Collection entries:
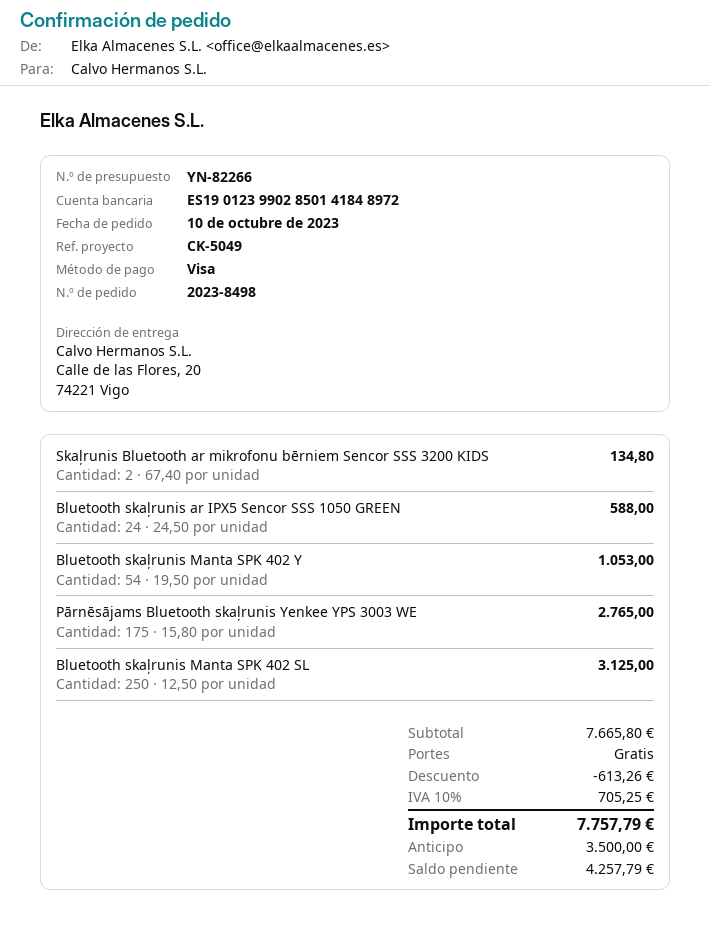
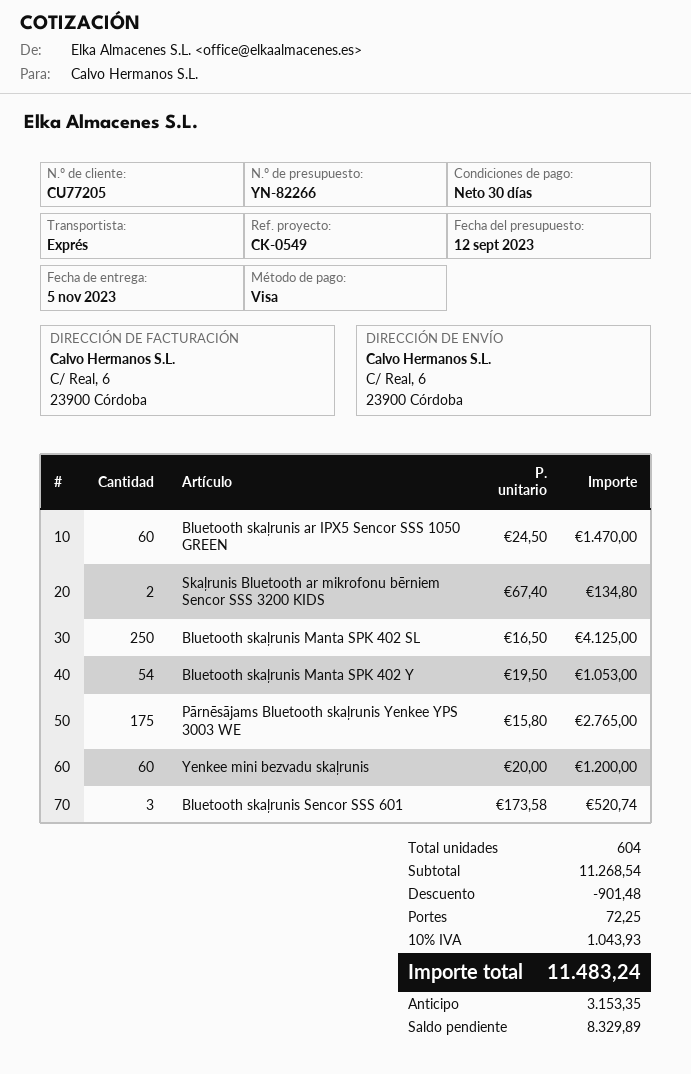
reference: CK-5049 -> CK-0549
ship to: Calle de las Flores, 20, 74221 Vigo -> C/ Real, 6, 23900 Córdoba
Bluetooth skaļrunis ar IPX5 Sencor SSS 1050 GREEN: 24 x 24.50 = 588.00 -> 60 x 24.50 = 1470.00
Bluetooth skaļrunis Manta SPK 402 SL: 250 x 12.50 = 3125.00 -> 250 x 16.50 = 4125.00
Yenkee mini bezvadu skaļrunis: none -> 60 x 20.00 = 1200.00
Bluetooth skaļrunis Sencor SSS 601: none -> 3 x 173.58 = 520.74
subtotal: 7665.80 -> 11268.54
discount: 613.26 -> 901.48
shipping: 0.00 -> 72.25
tax: 10% = 705.25 -> 10% = 1043.93
total: 7757.79 -> 11483.24
deposit: 3500.00 -> 3153.35
balance: 4257.79 -> 8329.89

## Exercise aim
Show all lines from the data that contain "Bluetooth".

## Answer section
Bluetooth skaļrunis ar IPX5 Sencor SSS 1050 GREEN: 24 x 24.50 = 588.00 -> 60 x 24.50 = 1470.00
Bluetooth skaļrunis Manta SPK 402 SL: 250 x 12.50 = 3125.00 -> 250 x 16.50 = 4125.00
Bluetooth skaļrunis Sencor SSS 601: none -> 3 x 173.58 = 520.74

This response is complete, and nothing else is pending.